An Israeli foreign ministry official described the Vatican’s move as a “disappointment” and indicated that it may lead to reprisals, although he did not say of what kind.
“This does not promote the peace process and a Palestinian return to negotiations,” the official said. “Israel will study the agreement and consider its next steps accordingly.”
The Vatican, increasingly proactive in foreign policy under Pope Francis, is far from the only state to have recognised Palestine -- 135 members of the United Nations already do so, nearly 70 percent of the total. By comparison, 160 of the U.N.’s 193 members recognise Israel.
Last October, Sweden became the first major European country to acknowledge Palestine, a decision that drew condemnation from Israel and has since led to tense relations between the two.
The European Union as a whole does not recognise Palestine, taking the same view as the United States that an independent country can emerge only via negotiations with Israel, not through a process of unilateral recognition.
But with the last talks between Israel and the Palestinians having broken down more than a year ago, and Prime Minister Benjamin Netanyahu having pledged the day before his reelection in March that there would be no Palestinian state on his watch, diplomats are wondering what options they have left.
Last year, an EU foreign minister visiting the region asked during closed-door meetings whether it wasn’t time to drop the goal of a two-state solution -- the bedrock of peace negotiations since the mid-1970s -- and consider alternatives.
They could include the unilateral recognition of Palestine by the EU as a whole or member states, which might spur Israel into tackling issues long unresolved with the Palestinians.
Another option, favoured by some high-profile Israelis, including President Reuven Rivlin, is a one-state solution, which would involve one nation with equal rights for Jews and Arabs living in Israel, Gaza and the West Bank.

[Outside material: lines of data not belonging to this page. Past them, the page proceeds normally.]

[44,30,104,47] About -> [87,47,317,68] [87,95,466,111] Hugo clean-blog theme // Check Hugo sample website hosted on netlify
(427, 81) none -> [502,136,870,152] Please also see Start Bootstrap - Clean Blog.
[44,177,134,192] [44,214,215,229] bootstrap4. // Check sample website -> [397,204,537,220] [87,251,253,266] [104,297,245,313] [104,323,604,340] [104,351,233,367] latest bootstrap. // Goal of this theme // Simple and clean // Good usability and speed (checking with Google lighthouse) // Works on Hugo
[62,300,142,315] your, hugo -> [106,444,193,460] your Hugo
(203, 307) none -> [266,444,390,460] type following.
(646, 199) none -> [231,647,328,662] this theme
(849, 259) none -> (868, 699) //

While a radical proposal -- would it be a Jewish state if more than half the population is Muslim? How would Islamists in Gaza accept it? -- it has begun to be mentioned in some corners of Brussels, if only as a way of putting pressure on Israel to think hard about what the future holds.

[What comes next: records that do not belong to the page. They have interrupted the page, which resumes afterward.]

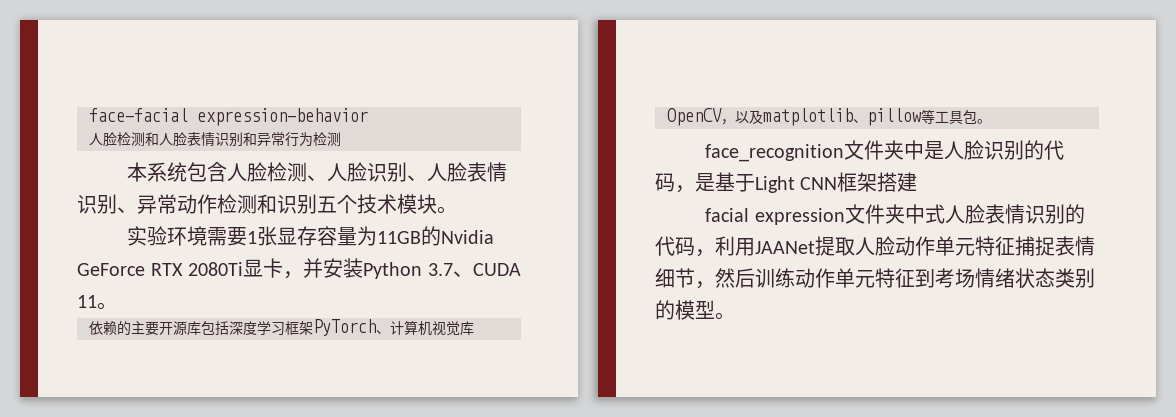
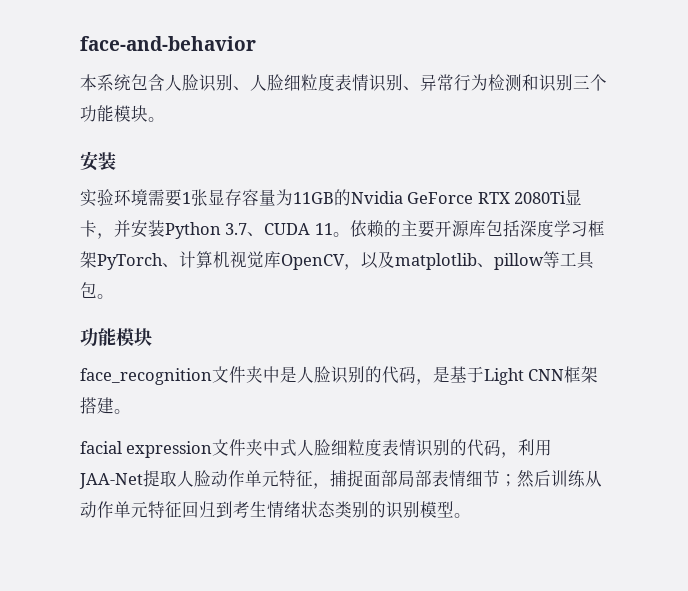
[89,108,368,126] [89,132,341,147] face-facial expression-behavior // 人脸检测和人脸表情识别和异常行为检测 -> [80,36,256,51] face-and-behavior
[267,162,368,182] 检测、人脸 -> (199, 82) none
(468, 172) none -> [284,74,335,91] 细粒度
[177,194,217,214] 动作 -> [454,74,488,91] 行为
[317,194,397,214] 五个技术 -> [573,74,607,91] [80,105,114,122] 三个功能
(457, 210) none -> [80,151,116,171] // 安装
(117, 306) // -> (350, 234) none
(991, 121) none -> [80,328,152,346] // 功能模块
(918, 182) none -> [114,409,131,414] 。
(985, 214) none -> [331,439,383,456] 细粒度
[755,241,815,254] JAANet -> [79,473,143,489] JAA-Net
[1015,236,1055,257] 捕捉 -> [313,470,432,489] ，捕捉面部局部
[695,281,715,289] ， -> [500,474,517,487] ；
[795,268,975,288] 动作单元特征到考场 -> [585,470,602,487] [80,501,267,519] 从动作单元特征回归到考生
(675, 310) none -> [386,501,420,519] 识别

Ahead of a meeting of EU foreign ministers on Monday, one senior EU diplomat said the time was drawing near when the 28-country bloc might have to acknowledge that a two-state solution cannot be reached.
“Ministers need to have an informed discussion,” the diplomat said. “Part of that is to say: ‘OK, the two-state solution is dead.”
If Israel’s primary objective is to maintain the status-quo, pursuing a one-state solution would put Tel Aviv under considerable pressure, he added. “That scares the hell out of most Israelis, but that is the consequence of walking away from the two-state solution ... accepting a one-state solution.”
The United States has long been the critical driver of negotiations between Israel and the Palestinians and shows no signs of shifting from the two-state goal.
But the Obama administration has expressed frustration with Netanyahu’s policies, including continued settlement building on land the Palestinians seek for a state.
And after Netanyahu declared there would be no Palestinian state on his watch, citing risks that he linked to the regional spread of Islamist militancy, the White House said it would “reassess” its policy towards Israel.
Netanyahu has since tried to backtrack on his comments, made in the thick of an election campaign he thought he was about to lose, though many European and U.S. diplomats think the pledge he made actually reflects how he thinks.
The Vatican’s move may not spur an immediate shift in Europe. But the Holy See’s deputy foreign minister said he hoped it would encourage the international community “to undertake more decisive action to contribute to a lasting peace and to the hoped-for two-state solution”.
The senior EU diplomat echoed that point, saying it was time for the EU to take a greater leadership role.
“We need proposals to support peace, but also we need to look at what leverage Europe has, what steps Europe could take to exert pressure on Israel,” he said.